Requirement
Copy each line of the data beneath in which the word "weight" appears.

==================================================

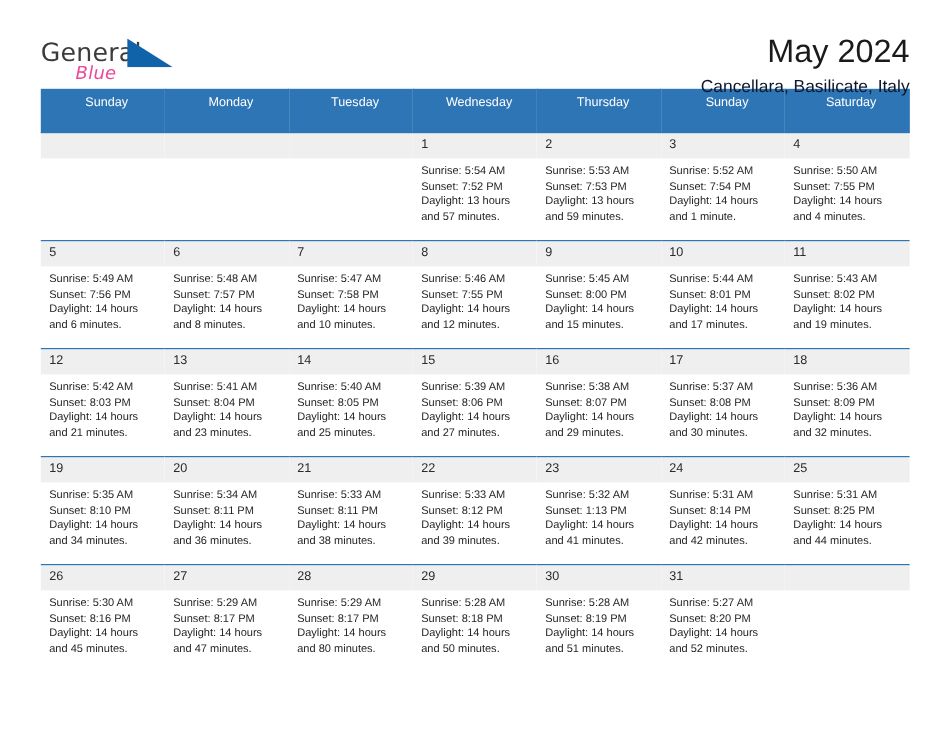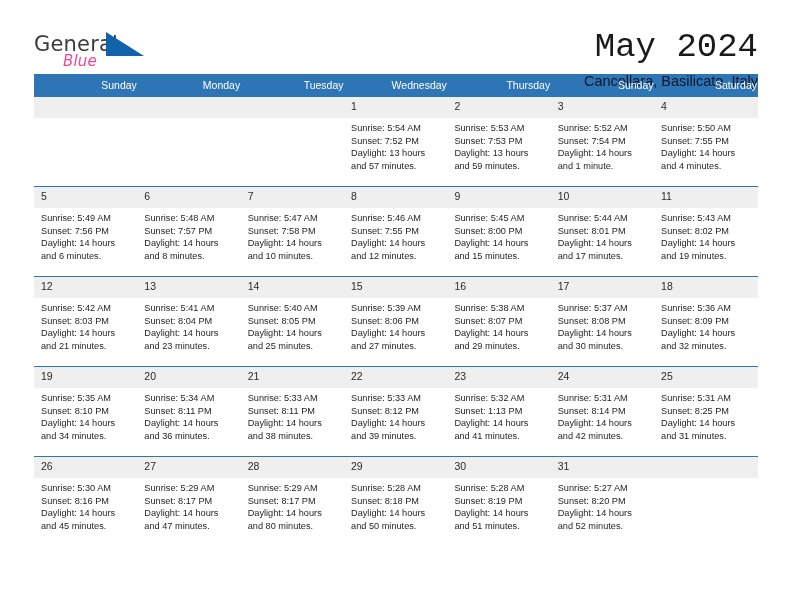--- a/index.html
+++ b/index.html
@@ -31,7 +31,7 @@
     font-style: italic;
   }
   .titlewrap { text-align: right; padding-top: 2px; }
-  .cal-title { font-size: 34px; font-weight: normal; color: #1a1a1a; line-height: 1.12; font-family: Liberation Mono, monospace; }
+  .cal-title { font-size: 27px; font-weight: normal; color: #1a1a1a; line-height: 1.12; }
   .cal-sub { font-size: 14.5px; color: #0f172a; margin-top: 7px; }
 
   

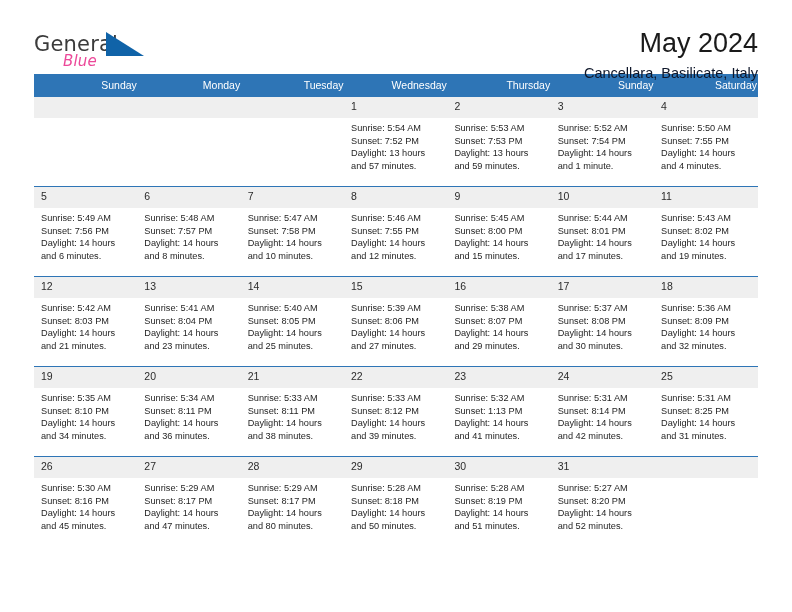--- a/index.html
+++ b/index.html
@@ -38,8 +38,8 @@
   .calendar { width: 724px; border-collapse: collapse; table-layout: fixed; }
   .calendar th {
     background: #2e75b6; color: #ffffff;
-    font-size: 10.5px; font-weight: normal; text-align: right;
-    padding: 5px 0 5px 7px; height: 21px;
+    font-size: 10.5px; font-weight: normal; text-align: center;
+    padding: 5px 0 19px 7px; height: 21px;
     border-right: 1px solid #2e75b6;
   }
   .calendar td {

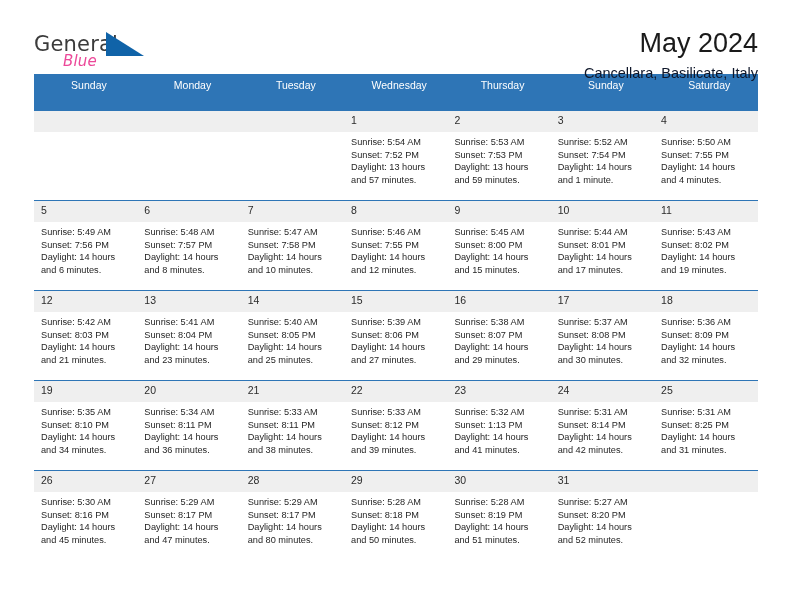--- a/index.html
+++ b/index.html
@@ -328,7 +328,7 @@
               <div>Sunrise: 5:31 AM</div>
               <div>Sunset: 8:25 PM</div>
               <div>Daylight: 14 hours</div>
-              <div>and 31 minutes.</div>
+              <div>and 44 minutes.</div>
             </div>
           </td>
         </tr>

==================================================

Answer for this exercise
-  .cal-title { font-size: 34px; font-weight: normal; color: #1a1a1a; line-height: 1.12; font-family: Liberation Mono, monospace; }
+  .cal-title { font-size: 27px; font-weight: normal; color: #1a1a1a; line-height: 1.12; }
-    font-size: 10.5px; font-weight: normal; text-align: right;
+    font-size: 10.5px; font-weight: normal; text-align: center;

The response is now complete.